(ABOUT THIS EXERCISE): Your answer must be a word-for-word copy of the listing, with all pictures excluded.

(EXTRACTED ENTRIES):
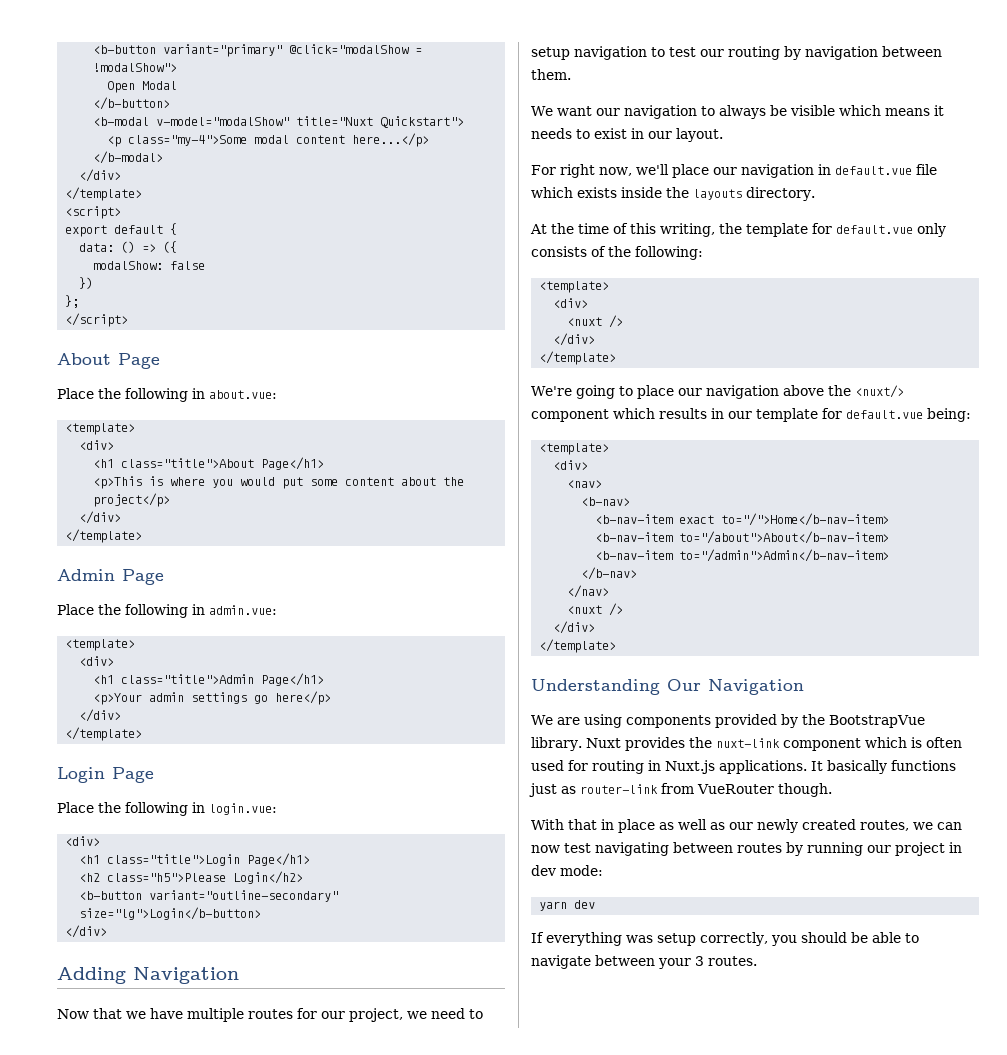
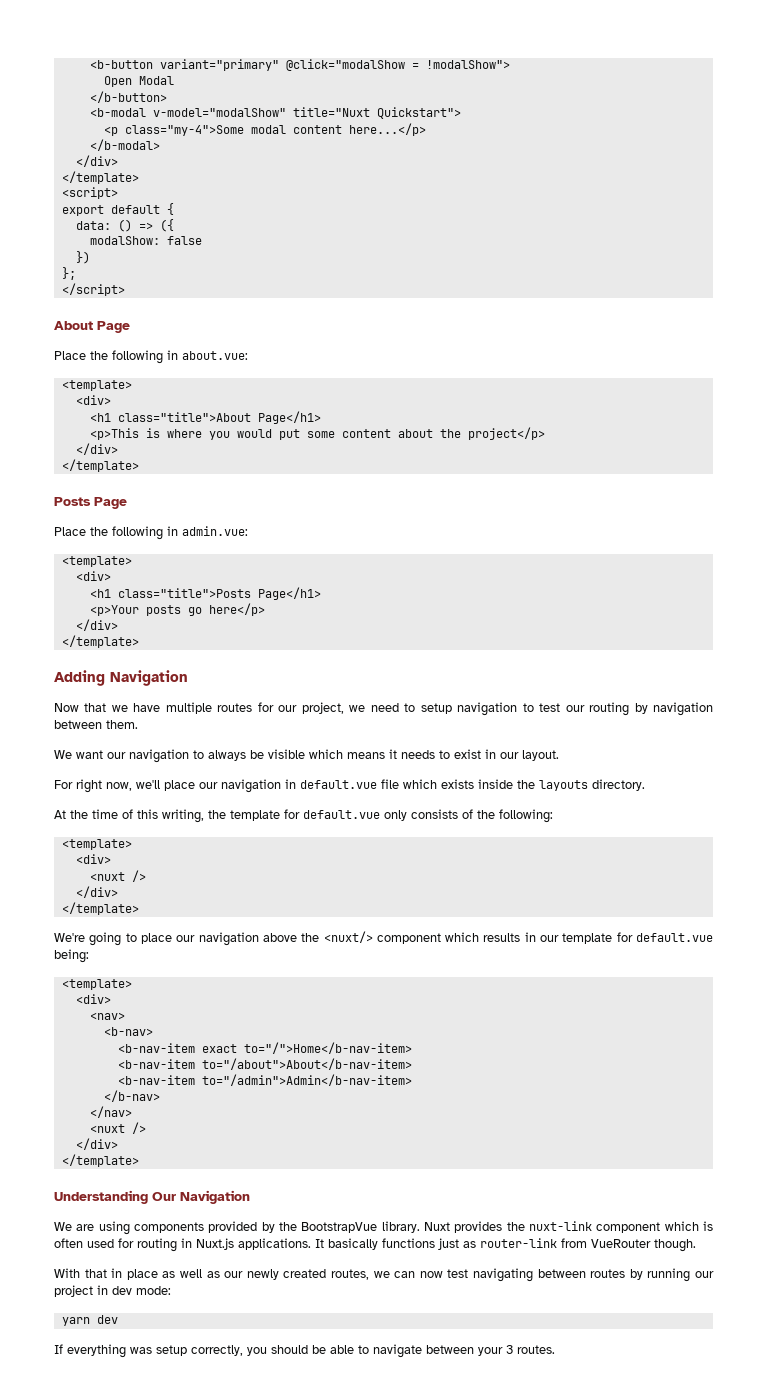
- Admin Page
+ Posts Page
- <h1 class="title">Admin Page</h1>
+ <h1 class="title">Posts Page</h1>
- <p>Your admin settings go here</p>
+ <p>Your posts go here</p>
- Login Page
- Place the following in login.vue:
- <div>
- <h1 class="title">Login Page</h1>
- <h2 class="h5">Please Login</h2>
- <b-button variant="outline-secondary" size="lg">Login</b-button>
- </div>

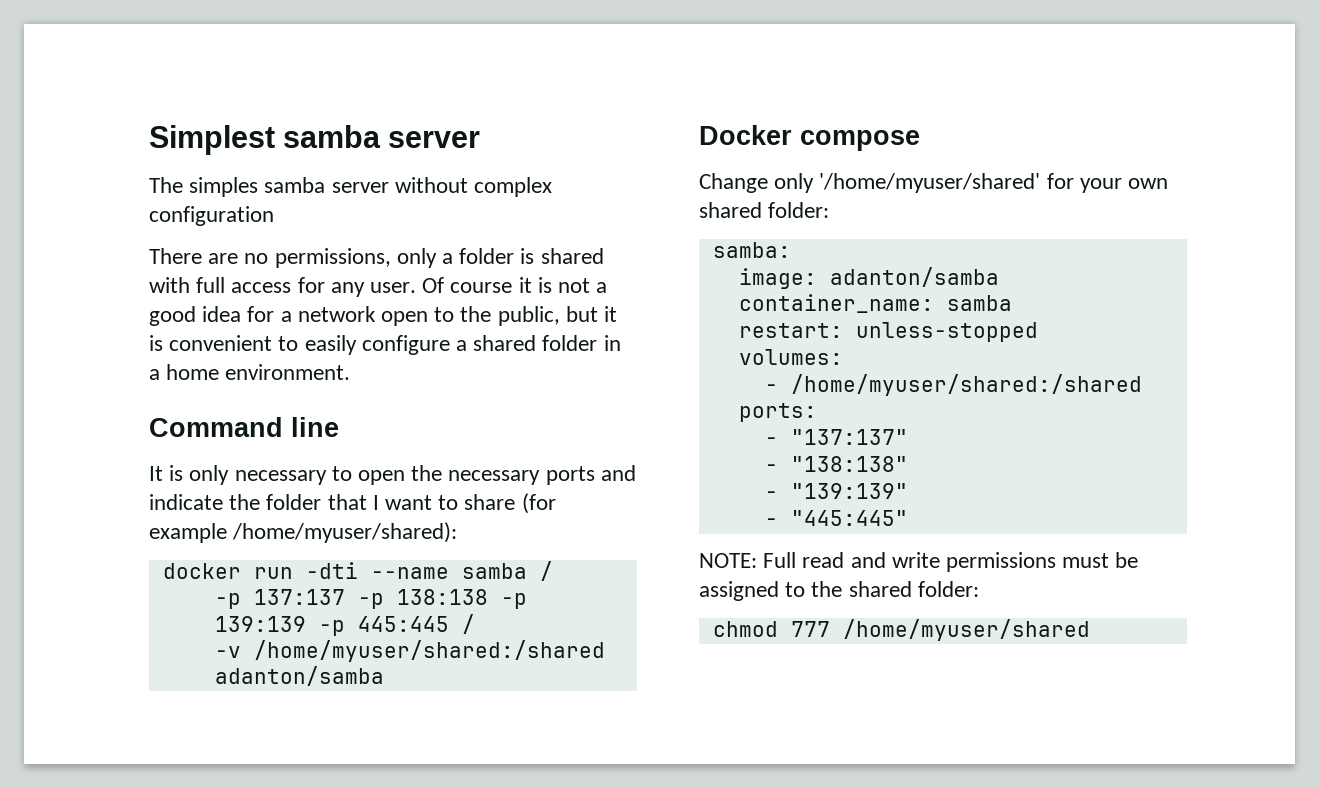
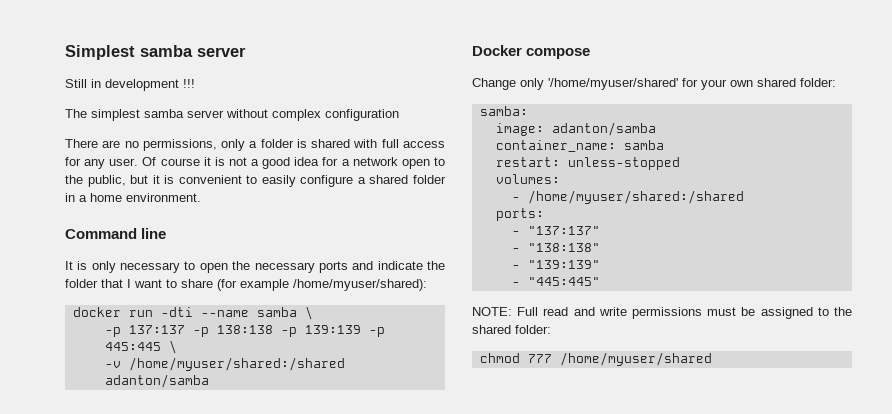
+ Still in development !!!
- The simples samba server without complex configuration
+ The simplest samba server without complex configuration
- docker run -dti --name samba /
+ docker run -dti --name samba \
- -p 137:137 -p 138:138 -p 139:139 -p 445:445 /
+ -p 137:137 -p 138:138 -p 139:139 -p 445:445 \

(COMPLETED EXERCISE):
- Admin Page
+ Posts Page
- <h1 class="title">Admin Page</h1>
+ <h1 class="title">Posts Page</h1>
- <p>Your admin settings go here</p>
+ <p>Your posts go here</p>
- Login Page
- Place the following in login.vue:
- <div>
- <h1 class="title">Login Page</h1>
- <h2 class="h5">Please Login</h2>
- <b-button variant="outline-secondary" size="lg">Login</b-button>
- </div>

+ Still in development !!!
- The simples samba server without complex configuration
+ The simplest samba server without complex configuration
- docker run -dti --name samba /
+ docker run -dti --name samba \
- -p 137:137 -p 138:138 -p 139:139 -p 445:445 /
+ -p 137:137 -p 138:138 -p 139:139 -p 445:445 \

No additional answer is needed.